- Instructions for the task
The records sit below. Return every line in them that holds the word "Women".

- Records supplied
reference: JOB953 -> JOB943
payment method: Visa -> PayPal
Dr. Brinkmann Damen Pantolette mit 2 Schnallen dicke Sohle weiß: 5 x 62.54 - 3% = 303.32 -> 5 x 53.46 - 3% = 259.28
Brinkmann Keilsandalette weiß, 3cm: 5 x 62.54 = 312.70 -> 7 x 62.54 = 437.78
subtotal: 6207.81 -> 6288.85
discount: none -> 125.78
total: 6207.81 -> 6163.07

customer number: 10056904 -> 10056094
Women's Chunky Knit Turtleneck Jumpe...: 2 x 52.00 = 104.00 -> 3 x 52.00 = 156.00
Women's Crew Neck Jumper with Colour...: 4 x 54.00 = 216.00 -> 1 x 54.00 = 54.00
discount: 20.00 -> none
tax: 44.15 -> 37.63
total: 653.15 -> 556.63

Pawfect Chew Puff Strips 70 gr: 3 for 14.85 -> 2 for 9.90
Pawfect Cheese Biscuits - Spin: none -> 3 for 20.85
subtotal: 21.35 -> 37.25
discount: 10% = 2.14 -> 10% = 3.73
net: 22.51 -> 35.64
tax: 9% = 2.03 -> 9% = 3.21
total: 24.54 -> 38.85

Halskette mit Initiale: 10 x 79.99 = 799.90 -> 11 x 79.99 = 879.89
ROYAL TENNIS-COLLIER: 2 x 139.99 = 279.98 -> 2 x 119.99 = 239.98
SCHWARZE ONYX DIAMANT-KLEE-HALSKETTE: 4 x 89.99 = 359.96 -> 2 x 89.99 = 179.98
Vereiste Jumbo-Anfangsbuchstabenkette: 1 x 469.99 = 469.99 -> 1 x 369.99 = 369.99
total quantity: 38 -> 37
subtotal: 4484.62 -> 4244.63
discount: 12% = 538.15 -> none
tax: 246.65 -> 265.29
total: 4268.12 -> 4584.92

- Response to the task
Women's Chunky Knit Turtleneck Jumpe...: 2 x 52.00 = 104.00 -> 3 x 52.00 = 156.00
Women's Crew Neck Jumper with Colour...: 4 x 54.00 = 216.00 -> 1 x 54.00 = 54.00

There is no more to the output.